Having your vision turn into a blurry mess every time you move your eyes is obviously not a good idea, so our brains hide it from us. Now imagine you're an engineer and you have this problem
You've got some obvious solutions you could do.
make the vision go black during movement. (Some VR games do this!)
just keep showing the last thing we saw prior to movement
Both are good options with different downsides, but OH NO. this is assuming everything makes sense and is chronological and (regular) logical.
Your brain does neither of these options, really.
First, it basically puts your visual system on "pause".

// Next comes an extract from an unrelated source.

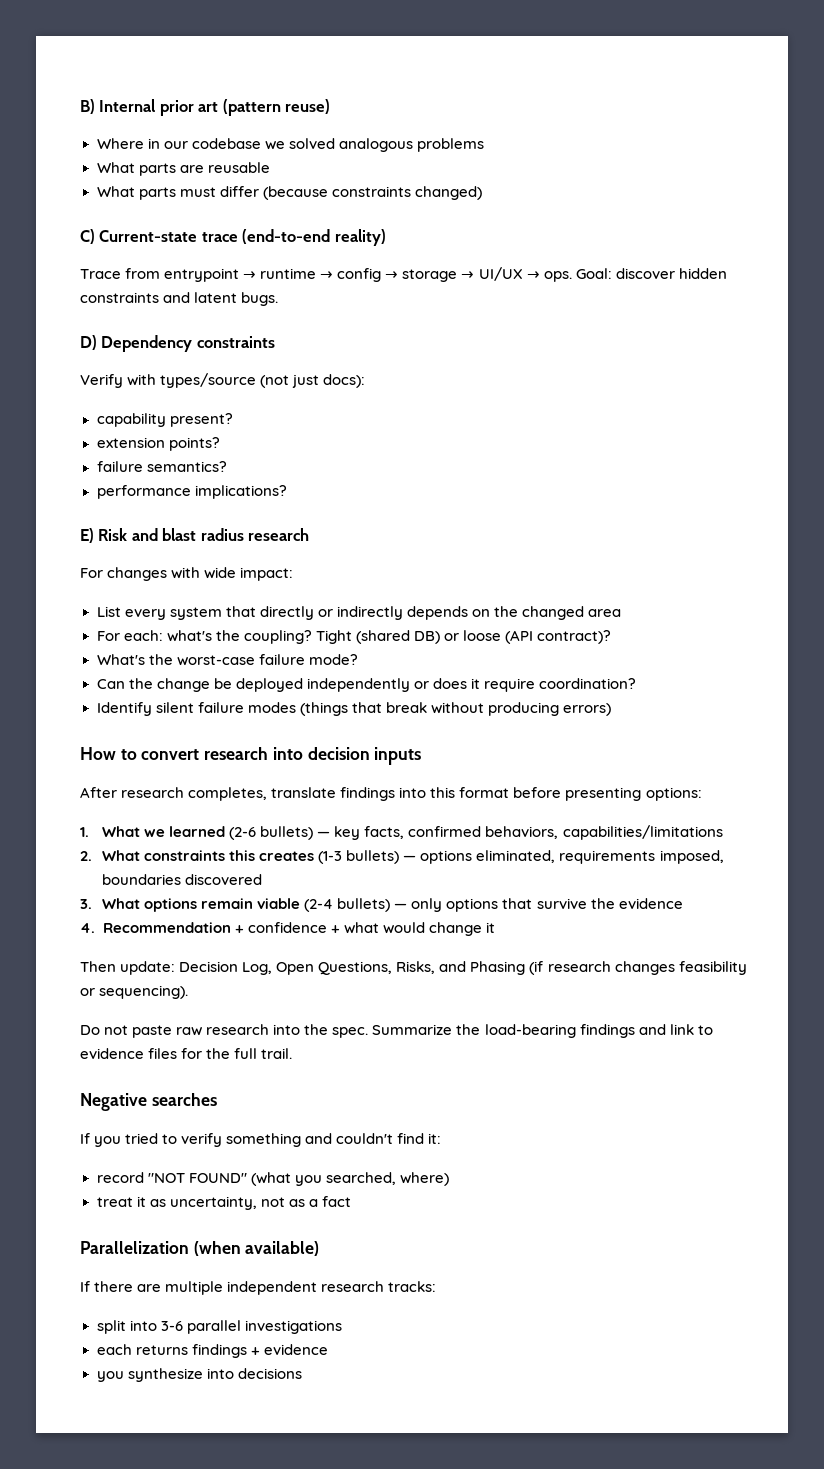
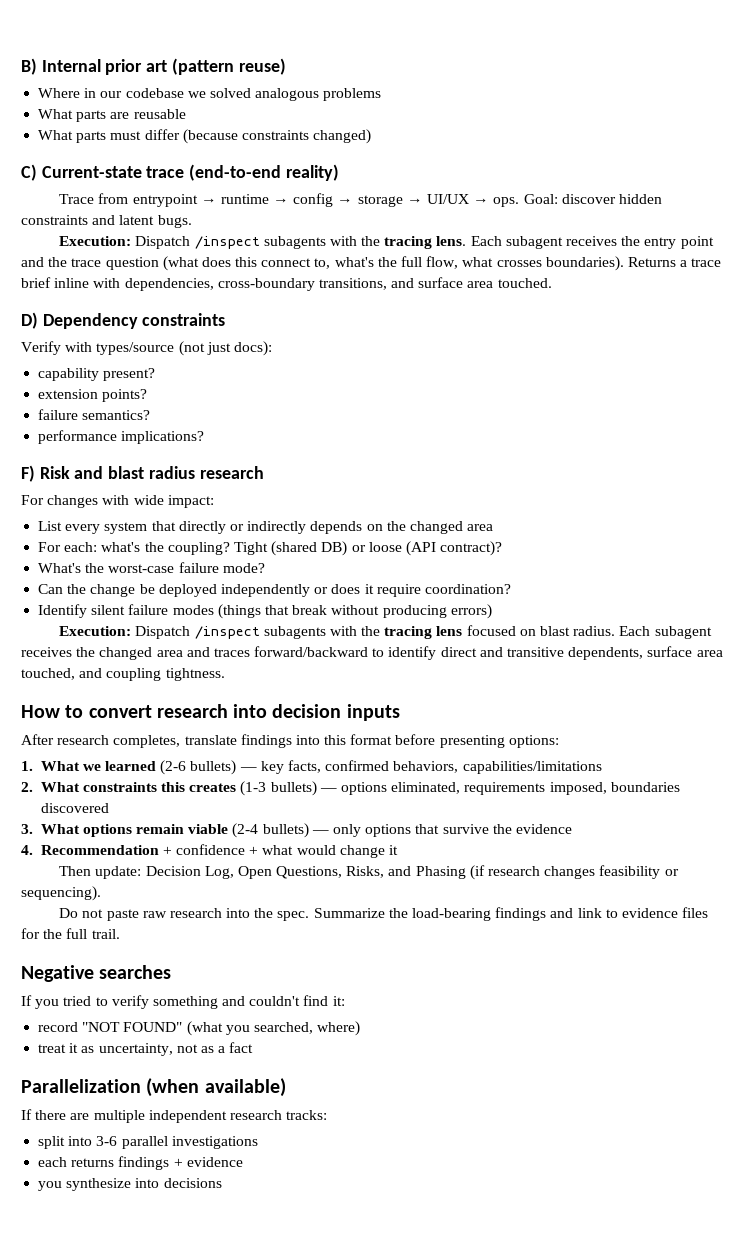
+ Execution: Dispatch /inspect subagents with the tracing lens. Each subagent receives the entry point and the trace question (what does this connect to, what's the full flow, what crosses boundaries). Returns a trace brief inline with dependencies, cross-boundary transitions, and surface area touched.
- E) Risk and blast radius research
+ F) Risk and blast radius research
+ Execution: Dispatch /inspect subagents with the tracing lens focused on blast radius. Each subagent receives the changed area and traces forward/backward to identify direct and transitive dependents, surface area touched, and coupling tightness.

You're not seeing blackness or even nothing, you're just not seeing period.
then when you finish your saccade, it shows you what you now see at the new position. and then it pretends it can time travel.
It seriously shows you the image at the new point, but time-shifts it backwards so that it seems like you were seeing it the whole time your eyes were moving.
And because your brain is not a computer with a consistent clock, this shit works.
You can see this effect happen if you watch an analog clock with a second hand.
Look away (with just your eyes, not your head), then look back to the second hand.
It'll seem like it takes longer than a second to move, then resumes moving as normal.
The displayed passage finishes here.